ВА.: Я думаю, наши современники, люди, живущие в данный момент, склонны проецировать на историю состояние своей страны и свои настроения. В середине XIX века, когда дела в России были более-менее на подъеме, Сергей Михайлович Соловьев, в сущности, создал довольно оптимистическую концепцию развития русского государства. А во второй половине XIX века, когда начиналось революционное движение, Василий Осипович Ключевский, заигрывающий с либералами, дал уже скептическую концепцию истории России. То же самое и в XX веке. История середины XX века, даже опиравшаяся на марксистскую теорию, давала, в целом, оптимистическую трактовку российской истории. Я могу сказать, что в основном, они не исказили далекое прошлое нашей страны. А современные историки проецируют свое душевное состояние и нынешнее состояние страны на прошлое, на историю, выискивая тиранов, кровопийц и убийц.
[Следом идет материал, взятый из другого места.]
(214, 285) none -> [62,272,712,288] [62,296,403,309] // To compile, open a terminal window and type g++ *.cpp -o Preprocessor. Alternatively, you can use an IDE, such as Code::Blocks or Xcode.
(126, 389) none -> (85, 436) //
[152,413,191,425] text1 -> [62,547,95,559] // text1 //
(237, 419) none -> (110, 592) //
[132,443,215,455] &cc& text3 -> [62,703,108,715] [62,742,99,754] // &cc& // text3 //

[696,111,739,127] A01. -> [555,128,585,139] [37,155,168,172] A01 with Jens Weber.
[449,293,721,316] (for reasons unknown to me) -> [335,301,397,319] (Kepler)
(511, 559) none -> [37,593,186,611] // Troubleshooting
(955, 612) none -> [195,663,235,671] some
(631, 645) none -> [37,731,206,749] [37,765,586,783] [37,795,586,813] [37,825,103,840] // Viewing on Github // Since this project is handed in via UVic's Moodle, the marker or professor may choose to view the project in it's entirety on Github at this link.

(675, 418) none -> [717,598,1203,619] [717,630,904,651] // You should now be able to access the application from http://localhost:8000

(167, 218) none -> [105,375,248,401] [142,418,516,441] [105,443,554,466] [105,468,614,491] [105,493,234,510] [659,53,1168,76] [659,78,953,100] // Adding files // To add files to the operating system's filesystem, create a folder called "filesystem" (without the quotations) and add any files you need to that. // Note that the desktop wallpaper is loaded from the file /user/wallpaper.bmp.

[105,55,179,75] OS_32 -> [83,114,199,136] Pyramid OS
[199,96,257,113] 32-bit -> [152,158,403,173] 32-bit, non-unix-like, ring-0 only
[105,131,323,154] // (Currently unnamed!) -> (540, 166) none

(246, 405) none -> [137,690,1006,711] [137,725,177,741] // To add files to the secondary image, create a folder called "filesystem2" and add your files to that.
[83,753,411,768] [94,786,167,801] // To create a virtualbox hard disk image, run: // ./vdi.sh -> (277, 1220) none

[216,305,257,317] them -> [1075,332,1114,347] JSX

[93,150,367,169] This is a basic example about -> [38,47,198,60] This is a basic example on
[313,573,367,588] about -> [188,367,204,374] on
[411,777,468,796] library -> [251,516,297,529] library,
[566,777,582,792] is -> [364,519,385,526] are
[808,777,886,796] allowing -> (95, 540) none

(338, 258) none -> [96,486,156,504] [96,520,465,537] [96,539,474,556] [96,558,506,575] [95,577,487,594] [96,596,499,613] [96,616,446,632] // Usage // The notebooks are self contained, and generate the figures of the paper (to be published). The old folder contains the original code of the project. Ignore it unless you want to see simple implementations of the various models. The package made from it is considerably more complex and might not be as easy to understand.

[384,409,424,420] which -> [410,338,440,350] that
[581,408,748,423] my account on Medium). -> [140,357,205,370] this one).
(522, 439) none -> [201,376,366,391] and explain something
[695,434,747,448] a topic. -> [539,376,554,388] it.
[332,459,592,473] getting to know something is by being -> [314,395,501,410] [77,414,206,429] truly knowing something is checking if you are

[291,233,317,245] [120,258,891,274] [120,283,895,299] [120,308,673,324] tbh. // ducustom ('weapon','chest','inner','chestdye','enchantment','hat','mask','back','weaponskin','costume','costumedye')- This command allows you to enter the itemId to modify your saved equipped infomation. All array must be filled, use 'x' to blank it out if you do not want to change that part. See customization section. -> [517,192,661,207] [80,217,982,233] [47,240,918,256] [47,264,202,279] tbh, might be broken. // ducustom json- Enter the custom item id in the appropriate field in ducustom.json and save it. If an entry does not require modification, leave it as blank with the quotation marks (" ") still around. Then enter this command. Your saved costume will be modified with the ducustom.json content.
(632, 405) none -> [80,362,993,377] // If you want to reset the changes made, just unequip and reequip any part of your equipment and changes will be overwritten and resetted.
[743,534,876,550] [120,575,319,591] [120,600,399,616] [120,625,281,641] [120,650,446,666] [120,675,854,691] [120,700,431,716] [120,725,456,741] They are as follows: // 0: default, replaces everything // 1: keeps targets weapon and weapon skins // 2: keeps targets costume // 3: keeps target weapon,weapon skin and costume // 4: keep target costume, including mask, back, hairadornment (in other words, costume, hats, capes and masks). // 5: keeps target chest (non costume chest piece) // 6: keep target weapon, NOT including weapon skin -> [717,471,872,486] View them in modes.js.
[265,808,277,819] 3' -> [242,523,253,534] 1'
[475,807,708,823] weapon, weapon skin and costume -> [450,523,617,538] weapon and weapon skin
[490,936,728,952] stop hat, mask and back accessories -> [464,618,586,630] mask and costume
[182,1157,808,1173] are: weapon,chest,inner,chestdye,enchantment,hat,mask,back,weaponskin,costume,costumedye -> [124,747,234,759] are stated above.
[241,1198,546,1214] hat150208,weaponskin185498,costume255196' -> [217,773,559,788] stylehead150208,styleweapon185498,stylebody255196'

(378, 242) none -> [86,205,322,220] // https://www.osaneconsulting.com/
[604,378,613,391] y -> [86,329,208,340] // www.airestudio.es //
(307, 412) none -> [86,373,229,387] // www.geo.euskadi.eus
АС.: Западно – европейская история ничуть не менее кровавая, чем история России. Истории Англии, Франции, Испании и т.д., особенно в период революций.
НБ.: Головы там монархам рубили гораздо чаще, чему нас.
АС.: А потом и колониальное порабощение многих территорий. В истории России и Западной Европы многие процессы похожи, и имели место и там, и здесь. Стыдно быть не должно. Другое дело, что молодое поколение не знает историю нашей страны, чему способствуют много факторов, и объективных, и субъективных, в частности, качество учебников по истории, количество часов на преподавание истории и т.п.
НБ.: Знаменитый английский историк Арнольд Тойнби, изучая исторический процесс, включил Бога, как его причину. По вашему мнению, Бог участвует в человеческой истории?
АС.: Непростой вопрос. Я думаю, Бог есть. И многие великие и невеликие дела делались с именем Бога и во Имя Бога: кто – то шел на эшафот с именем Бога, кто – то опускал топор. Бог в истории присутствует.
ВА.: Я присоединяюсь к Александру Всеволодовичу, в том смысле, что действительно люди в процессе своих взаимоотношений, редко могут обходится, чтобы не объяснить какие - то процессы вмешательством силы нечеловеческого происхождения. Мне нет необходимости объяснять историческую ситуацию средневековья вмешательством Бога, но сознание людей того времени было связано идеей Бога. Они носили ее в душе. И объясняя разницу в менталитете русского человека и западного европейца, о чем я писал в своей последней книге, мне пришлось прибегнуть к евангельской притче «О мытаре и фарисее». Она по - разному интерпретировалась в католической Европе и православной Руси. И давала разный смысл жизни. Православный человек молился с сокрушением сердечным, и раскаяние считал предпосылкой избавления от греха, а на Западе достаточно делать благие дела. Таким образом, складывались различные концепции спасения и жизни. Русский грешил и каялся, а европеец делал добрые дела, чтобы искупить недостатки. Без учета представления людей о Боге, о всеобщем благе обращаться к изучению истории бессмысленно.
НБ.: И последний вопрос: как вы считаете, история закончилась?
АС.: Конечно, продолжается. Я думаю, безусловно, заканчивается одна история, начинается вторая, третья… Думаю, наши внуки и правнуки увидят, что история продолжается.
НБ. : Историки оптимистичны, видимо, это свойство «исторического» ума. Что радует.
Вот такая скобарская правда. Наташа Богомолова.